▶ _What you are asked to do_: Search the material for the word "Single" and copy every line in which it occurs.

▶ _Data shown_:

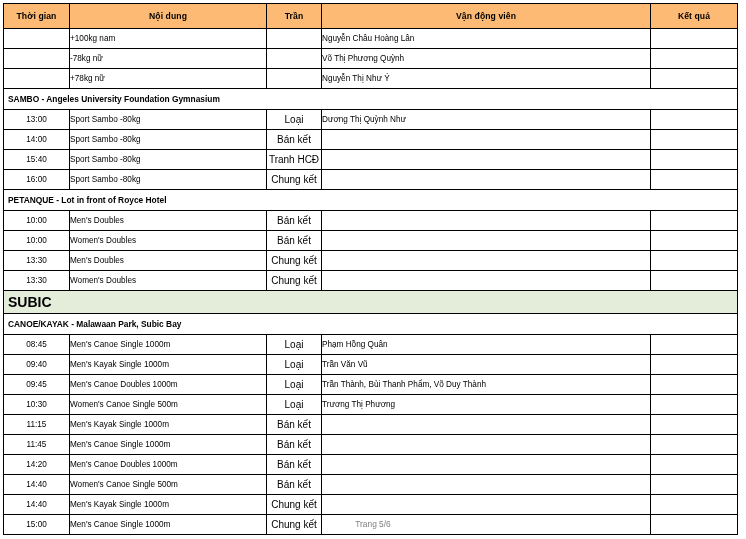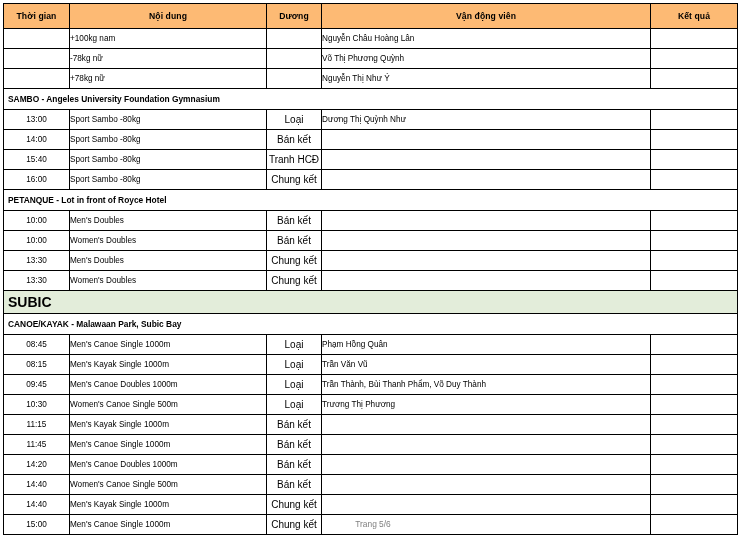--- a/index.html
+++ b/index.html
@@ -114,21 +114,21 @@
       <col class="c-time">
       <col class="c-content">
       <col class="c-round">
       <col class="c-athlete">
       <col class="c-result">
     </colgroup>
     <thead>
       <tr>
         <th>Thời gian</th>
         <th>Nội dung</th>
-        <th>Dương</th>
+        <th>Trần</th>
         <th>Vận động viên</th>
         <th>Kết quả</th>
       </tr>
     </thead>
     <tbody id="table-body">
         <tr class="data-row">
           <td class="time"></td>
           <td class="content">+100kg nam</td>
           <td class="round"></td>
           <td class="athlete">Nguyễn Châu Hoàng Lân</td>
@@ -217,21 +217,21 @@
           <td colspan="5">CANOE/KAYAK - Malawaan Park, Subic Bay</td>
         </tr>
         <tr class="data-row">
           <td class="time">08:45</td>
           <td class="content">Men's Canoe Single 1000m</td>
           <td class="round">Loại</td>
           <td class="athlete">Phạm Hồng Quân</td>
           <td class="result"></td>
         </tr>
         <tr class="data-row">
-          <td class="time">08:15</td>
+          <td class="time">09:40</td>
           <td class="content">Men's Kayak Single 1000m</td>
           <td class="round">Loại</td>
           <td class="athlete">Trần Văn Vũ</td>
           <td class="result"></td>
         </tr>
         <tr class="data-row">
           <td class="time">09:45</td>
           <td class="content">Men's Canoe Doubles 1000m</td>
           <td class="round">Loại</td>
           <td class="athlete">Trần Thành, Bùi Thanh Phẩm, Võ Duy Thành</td>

▶ _Written answer_:
           <td class="content">Men's Canoe Single 1000m</td>
           <td class="content">Men's Kayak Single 1000m</td>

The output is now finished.